=== Information shown ===
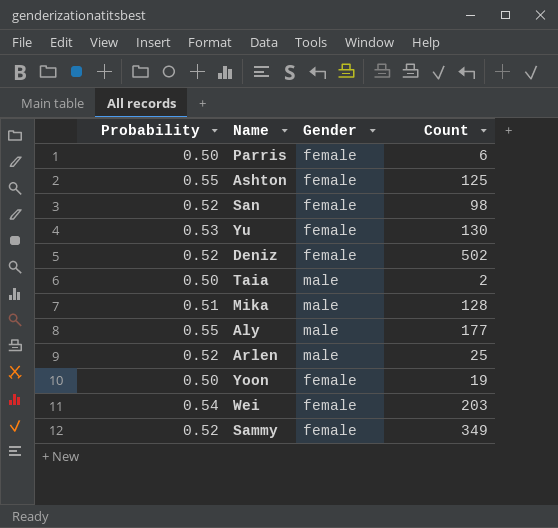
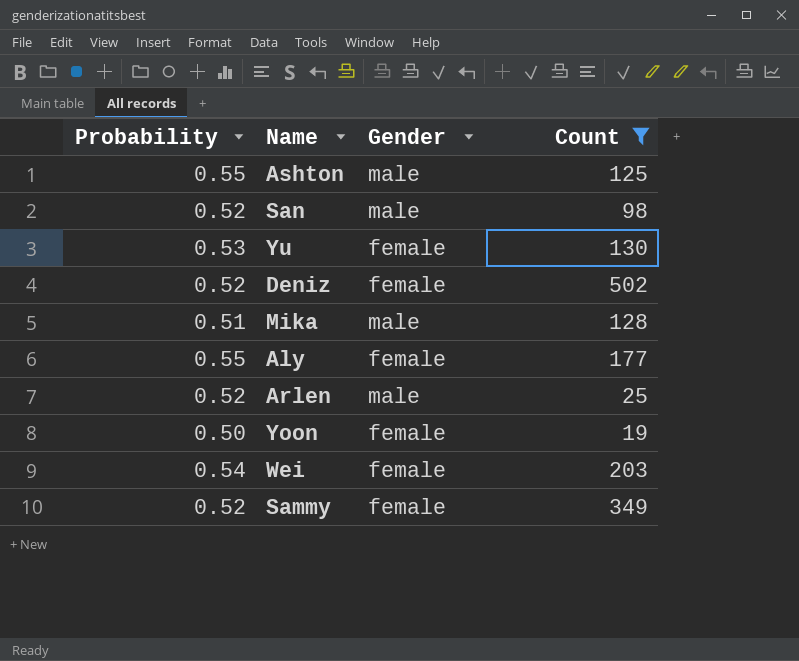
filter: none -> Count >= 19
Ashton | Gender: female -> male
San | Gender: female -> male
Aly | Gender: male -> female

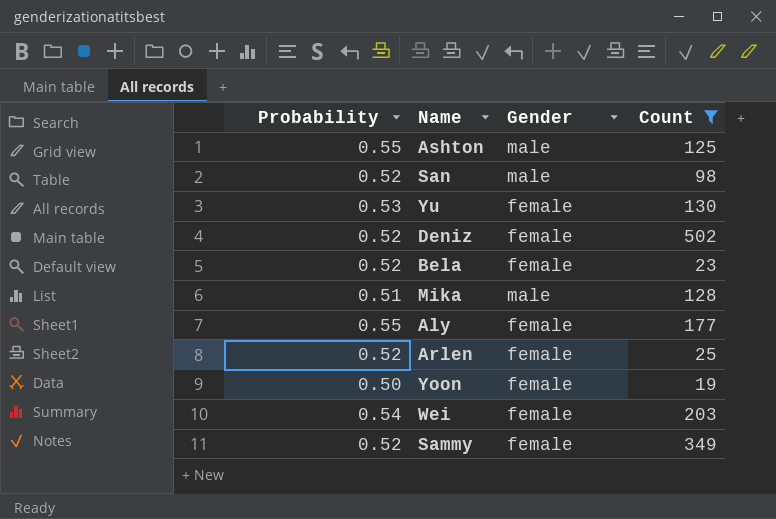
row Bela: none -> 0.52 | female | 23
Arlen | Gender: male -> female

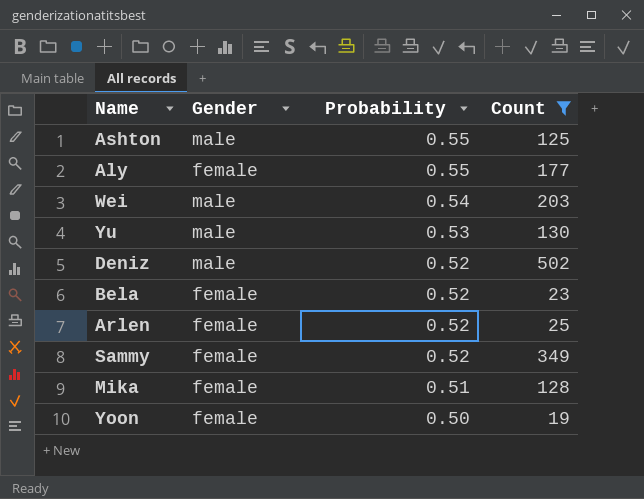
row order: none -> Probability descending
column Probability | position: 1 -> 3
row San: 0.52 | male | 98 -> none
Wei | Gender: female -> male
Yu | Gender: female -> male
Deniz | Gender: female -> male
Mika | Gender: male -> female

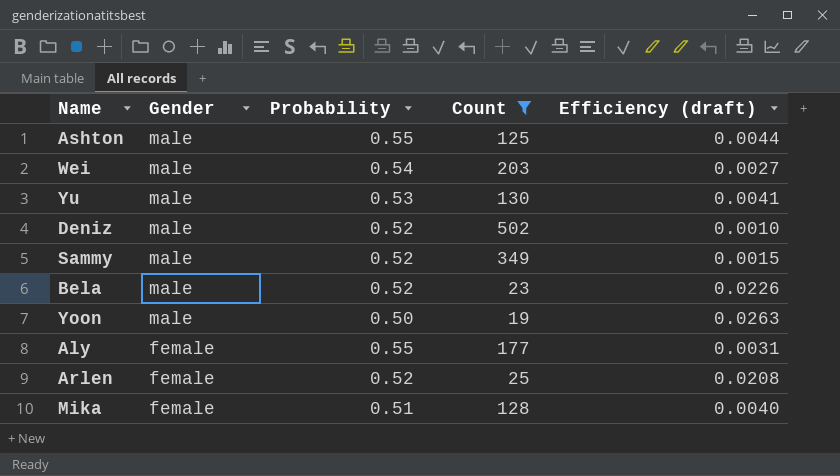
row order: Probability descending -> Gender descending
column Efficiency (draft) | formula: none -> [Probability] / [Count]
Sammy | Gender: female -> male
Bela | Gender: female -> male
Yoon | Gender: female -> male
===
Prompt => Show every line of the material that includes the string "descending".

Written solution =>
row order: none -> Probability descending
row order: Probability descending -> Gender descending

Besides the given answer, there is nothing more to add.